Outro facto que denoto em variadas situações é a procura quase incessante da eficácia nas tarefas propostas. Concordo que a eficácia seja uma componente determinante para a obtenção do sucesso do aluno, mas não a única. O sucesso engloba também outra componente, a eficiência, sem a qual a eficácia mais elevada é inexistente. O feedback positivo sobre um aluno que lançou ao cesto ou colocou a bola do outro lado da rede conseguindo efetuar ponto, mesmo quando a qualidade do gesto técnico foi nula, é bastante comprometedor na evolução do aluno. Esta rotina de fazer erradamente, mas com eficácia será criada e, na maioria das vezes, o aluno avança para a etapa seguinte sem ter consolidado a anterior. Apesar de durante as primeiras fases de aprendizagem o aluno tenha “sucesso”, pois é eficaz, este irá diminuindo com o avanço da complexidade e qualidade do jogo. Penso ser um problema bastante enraizado, sobre o qual deverá incidir um processo reflexivo, analisando se as vantagens superam as desvantagens. Estas são preocupações que devem estar inerentes à qualidade do processo de ensino- aprendizagem.

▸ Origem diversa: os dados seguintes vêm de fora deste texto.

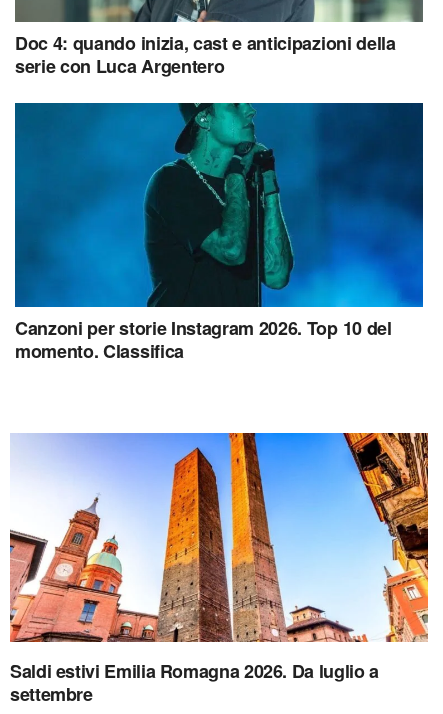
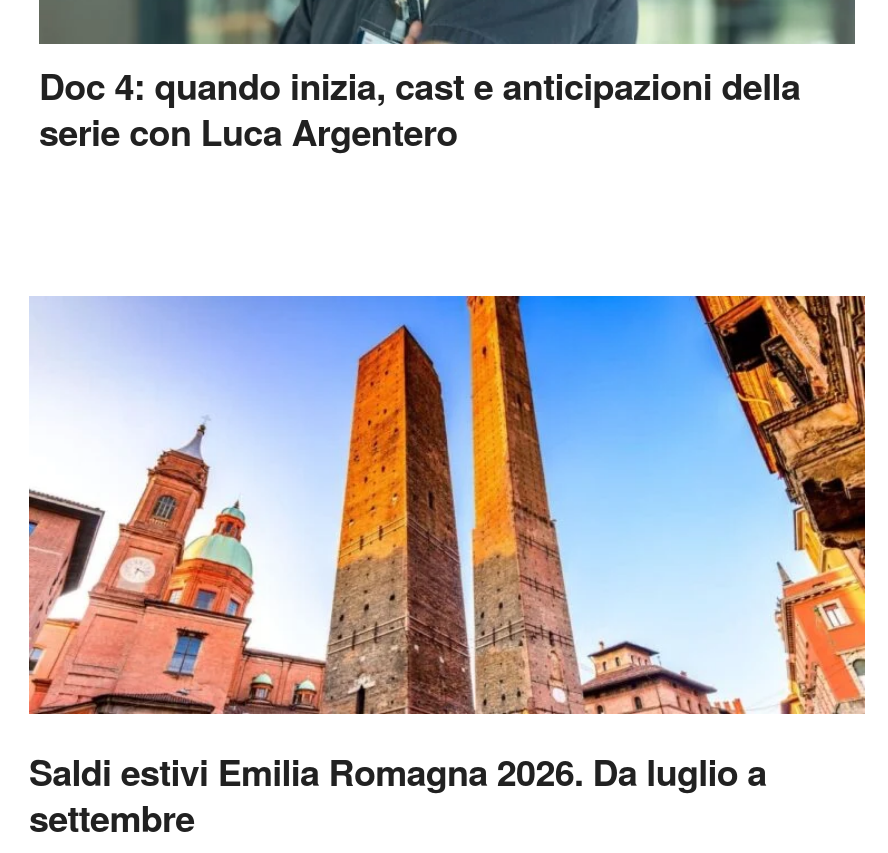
- [image]
- Canzoni per storie Instagram 2026. Top 10 del
- momento. Classifica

Na realização do trabalho por níveis de aprendizagem, existem também inúmeras vantagens para o professor. Partindo do princípio que a criação de condições propícias à aprendizagem dos alunos é a principal vantagem, a organização e controlo da aula também são de salientar. Concluí com este método que, a cooperação entre os alunos é mais significativa, pois nenhum se sentia inferior no seu grupo. Além disso, a minha participação na aula era mais incisiva e direcionada, pois facilitava-me a rápida adequação do feedback em cada grupo.